Pistol buns
By VicentaLakin
Recipe Recommendations
- flour 300g
- water 170g
- yeast 2g
- Pleurotus eryngii 120g
- leek 100g
- eggs 55g
- Soaking fungus 50g
- Soak hair and jade pillars 60g
- Soaking hair strips appropriate amount
- salty and fresh
- fried
- several hours
- simple
Steps for Pistol buns

1
300 grams of flour, 170 grams of water, 2 grams of yeast. and smooth-faced groups, covering the membranes, with warmth. the yeast usually put 1 g in 100 g, and i had long hair, so it decreased。
2
pumps: 120 grams for apricot mushrooms, 100 grams for pickles, 55 grams for fried eggs, 50 grams for hair gills, 60 grams for bubbleheads, 50 g for powder bars. the well-boiled poles were pressed with a knife, and they were thin. don't have much water when it bubbles, but a spoon in the pie。
3
add 13 cactas, ginger powder, two spoons of pepper 20g, and a little fragrance, with an appropriate amount of salt and a flat amount of soy sauce. it's very fragrance, no poles, in exchange for rice or shrimp skin。
4
It's fermented.
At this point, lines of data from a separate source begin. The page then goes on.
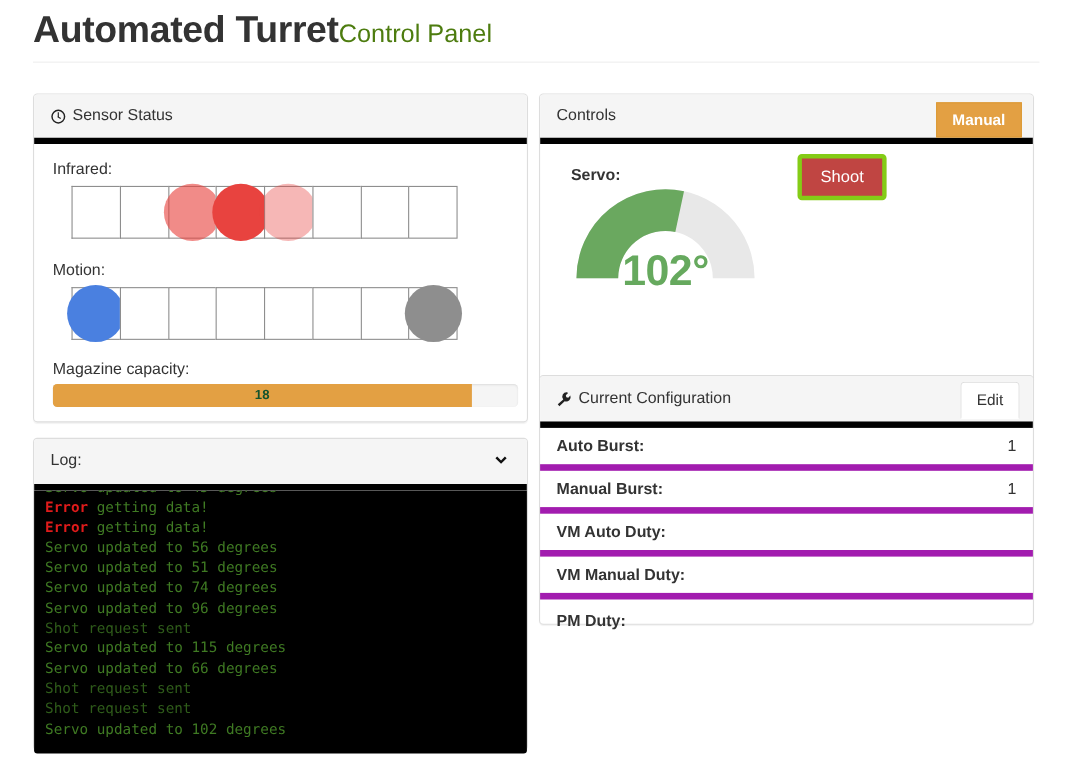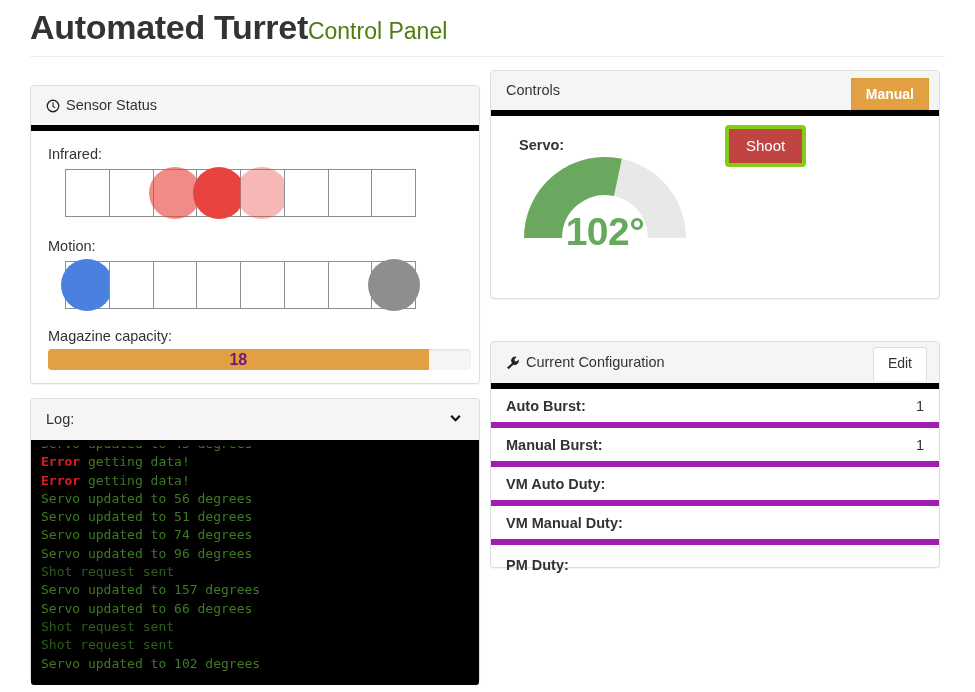--- a/index.html
+++ b/index.html
@@ -76,22 +76,22 @@
     margin-left: 2px;
     width: 423px; height: 21px;
     background: #f5f5f5;
     border-radius: 4px;
     box-shadow: inset 0 1px 2px rgba(0,0,0,.1);
     overflow: hidden;
   }
   .progress-bar-fill {
     height: 100%;
     background: #e3a043;
-    color: #701a75;
-    font-size: 16px; font-weight: bold;
+    color: #14532d;
+    font-size: 12px; font-weight: bold;
     display: flex; align-items: center; justify-content: center;
     line-height: 21px;
   }
 
   
   #log-panel { left: 30px; top: 398px; width: 450px; height: 284px; }
   #log-panel .panel-heading { padding: 11px 15px; }
   .log-head-row { display: flex; align-items: center; justify-content: space-between; }
   .chevron { width: 17px; height: 17px; color: #111111; }
   .log-console {
@@ -104,21 +104,21 @@
   .log-inner { margin-top: -11px; }
   .log-line {
     font-family: "DejaVu Sans Mono", monospace;
     font-size: 13px; line-height: 18.3px;
     color: #3f7a23; white-space: pre;
   }
   .log-line.dim { color: #2f5c1a; }
   .log-err { color: #e01b1b; font-weight: bold; }
 
   
-  #controls-panel { left: 490px; top: 70px; width: 450px; height: 229px; }
+  #controls-panel { left: 490px; top: 85px; width: 450px; height: 263px; }
   .mode-btn {
     position: absolute; right: 10px; top: 7px;
     background: #e3a043; border: 1px solid #dc9a36;
     color: #ffffff; font-size: 14px; font-weight: bold;
     padding: 7px 14px; border-radius: 0; cursor: pointer;
     line-height: 16px;
   }
   .controls-body { position: relative; height: 187px; }
   .servo-label {
     position: absolute; left: 28px; top: 21px;
@@ -246,21 +246,21 @@
     <div class="log-console">
       <div class="log-inner" id="log-lines">
           <div class="log-line">Servo updated to 45 degrees</div>
           <div class="log-line"><span class="log-err">Error</span> getting data!</div>
           <div class="log-line"><span class="log-err">Error</span> getting data!</div>
           <div class="log-line">Servo updated to 56 degrees</div>
           <div class="log-line">Servo updated to 51 degrees</div>
           <div class="log-line">Servo updated to 74 degrees</div>
           <div class="log-line">Servo updated to 96 degrees</div>
           <div class="log-line dim">Shot request sent</div>
-          <div class="log-line">Servo updated to 157 degrees</div>
+          <div class="log-line">Servo updated to 115 degrees</div>
           <div class="log-line">Servo updated to 66 degrees</div>
           <div class="log-line dim">Shot request sent</div>
           <div class="log-line dim">Shot request sent</div>
           <div class="log-line">Servo updated to 102 degrees</div>
         </div>
     </div>
   </div>
 
   <div class="panel" id="controls-panel">
     <div class="panel-heading">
It's full of gas。
5
scratch to smooth, rough and even long stripes, cut into agents, flattened. each dose weighs 26, 7g, for a total of 18. experience: the agent is still 37 or 38 g larger and thicker, so that there is room for expansion。
6
It's a thin circle in the middle
7
Eighteen skins were just packed up. Save it for a while. Save it for temperature. Experience: Smaller size saves。
8
Get some oil on the pan, not much oil. It's a little oily, and it'll make the buns oily。
9
fried to the bottom of the bag. quick enough to add 55g water, cover the pot and heat the fire. there's a simple way the buns are fried, and if they're moving inside, they're fried. carnation: i don't usually put buns in the middle of the pot, where hot spots are hot. or put a boiler up on it。
10
There's no water in the pot, and it'll be a little while。
11
It's green. It's delicious, but it's not very good because the skin is too thin. Two is a little bit too much. The third is fermentation time and insufficient temperature。
12
Look at what you've done before。